What’s your approach to improving content based on feedback or analytics?
I treat feedback and analytics as data, not criticism. When something underperforms I look at the drop-off points first — where people left, not just whether they did. That tells me if the problem is the hook, the pacing, the middle, or the close, and each of those has a different fix. When a brand gives me directional feedback I ask clarifying questions before I revise. Feedback like "make it more energetic" means different things to different people and I would rather spend two minutes aligning on what that means than produce three rounds of revisions chasing a moving target. I also track what works across content categories so I am not starting from zero on every brief. Patterns compound. If a specific type of hook consistently outperforms, I build on it rather than reinventing my approach every time. The goal is continuous improvement without losing the authenticity that made the content work in the first place.
Dream Chasing Publishing
TikTok UGC Style videos — Daily Book Promo Videos

When you get a creative brief, how do you make it feel authentic?
I find the overlap between what the brand needs and what I actually have a real opinion about — and I build from there. I honor the key messages but translate them into language that would genuinely come out of my mouth. If I would not say it in conversation, it does not make it into the video. I also bring my own context. My background — the places I have lived, the work I have done, the communities I come from — gives me a real frame of reference for a wide range of products. I do not have to manufacture a connection. I find the honest one and I make that the story.
Dream Chasing Publishing
TikTok UGC Style videos — Daily Book Promo Videos

What’s your process for coming up with hooks that stop people from scrolling?
I start with the feeling, that makes someone feel like the content was made for them. A hook stops a scroll because it is relatable or odd. My background in policy and research means I am trained to identify the exact point where something becomes relevant to a specific person in a specific situation. I apply that same precision to hooks. Before I write anything I ask who is mid-scroll right now and what are they actually thinking about. What feeling made them log in? Then I meet them there. In practice that looks like leading with a statement that is slightly unexpected but immediately recognizable, or a visual or verbal pattern interrupt that breaks the rhythm of everything else in the feed.

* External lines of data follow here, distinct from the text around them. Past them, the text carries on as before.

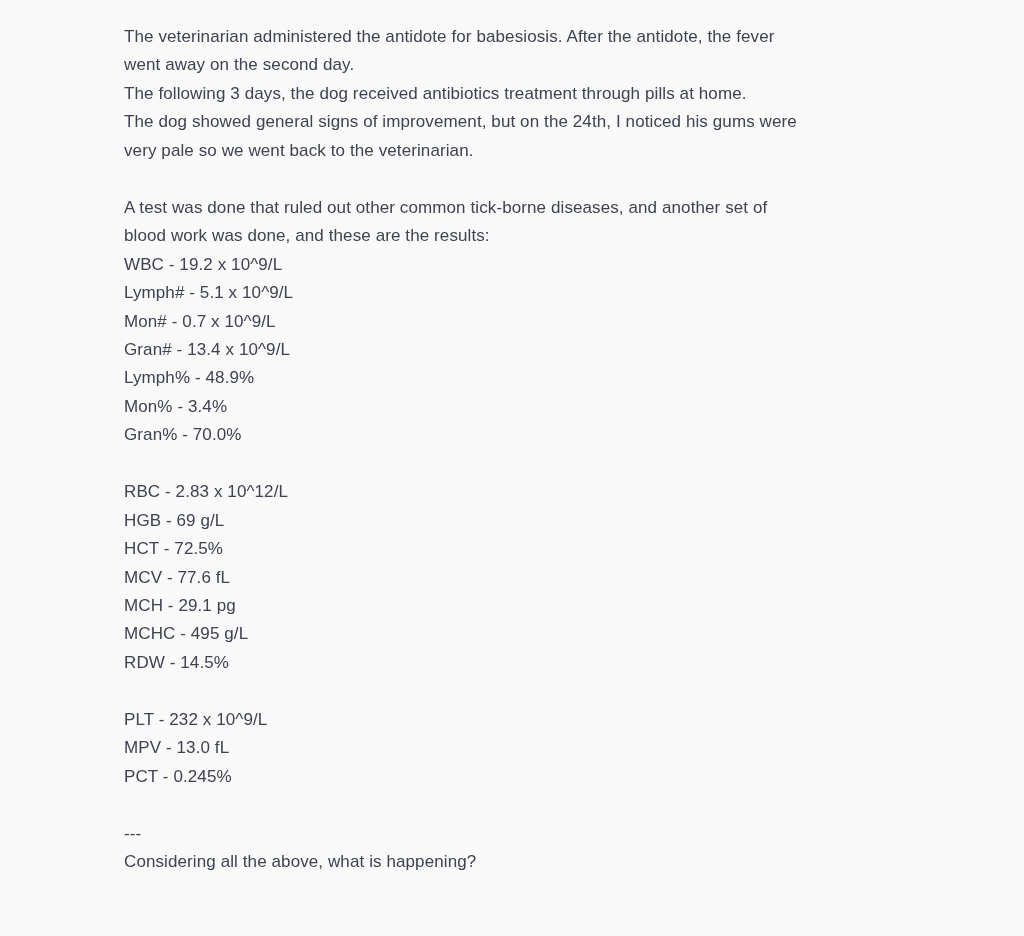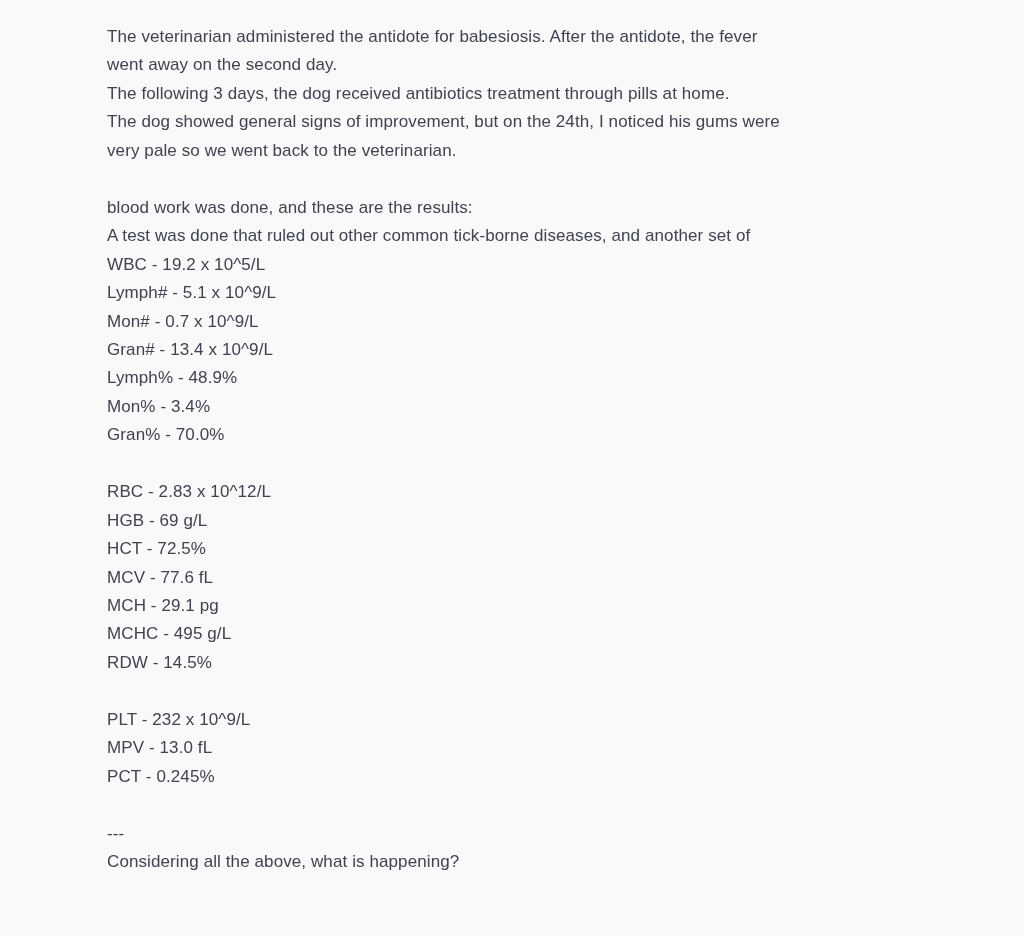"The veterinarian administered the" .message-body { left: 107px -> 124px }
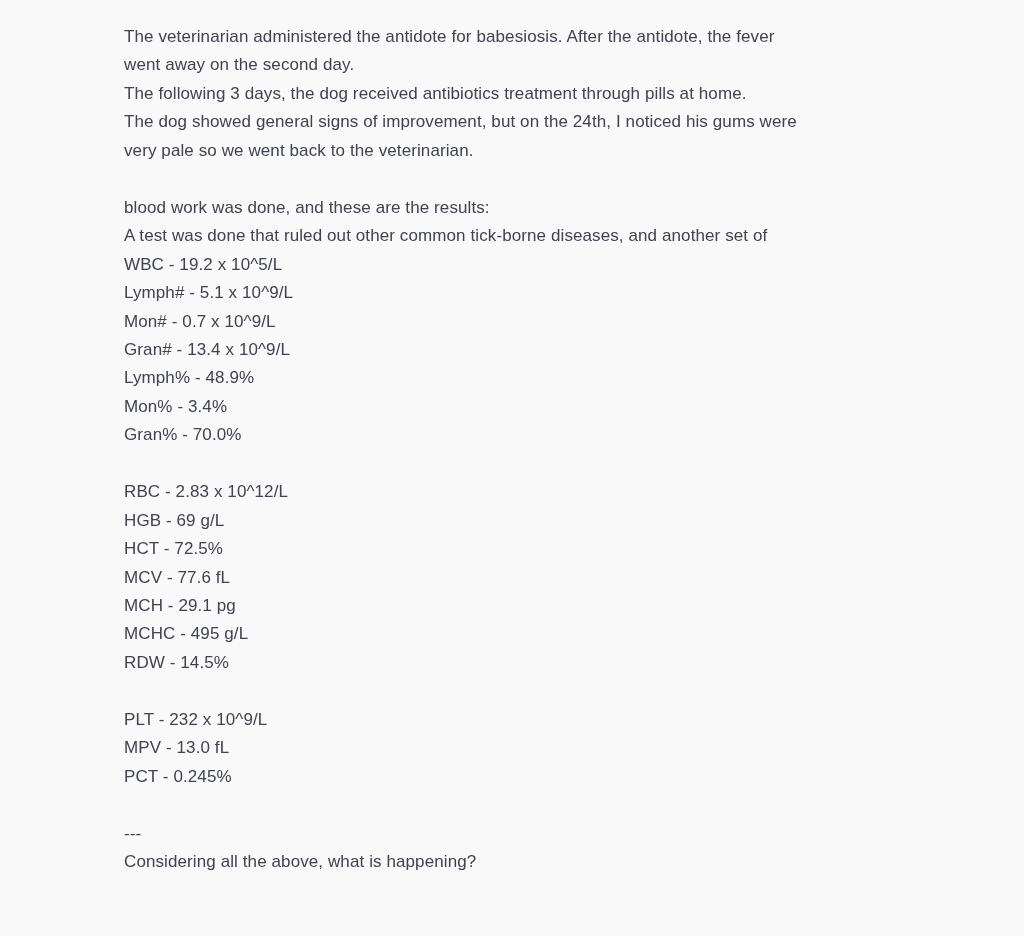"blood work was done, and" div.line { order: before "A test was done that" -> after "A test was done that" }
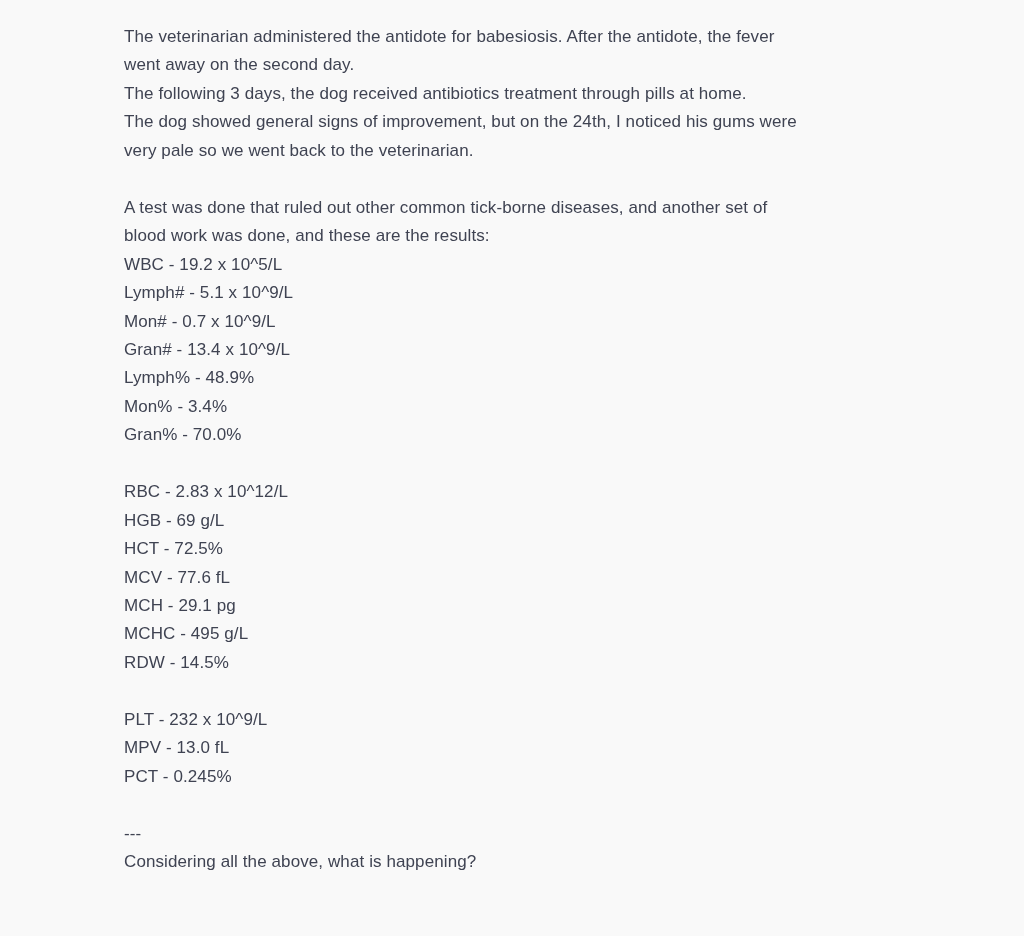"WBC - 19.2 x 10^5/L" div.line { text: 5/L -> 9/L }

I pay close attention to pacing in the first three seconds because that is where the decision happens I also test my own reactions honestly. If my cousin would not stop for it, I do not post it. That sounds simple but it requires a willingness to scrap work that is technically fine but not genuinely compelling — and that discipline is what separates hooks that perform from hooks that just exist. The goal is never to make them feel like stopping was worth their time.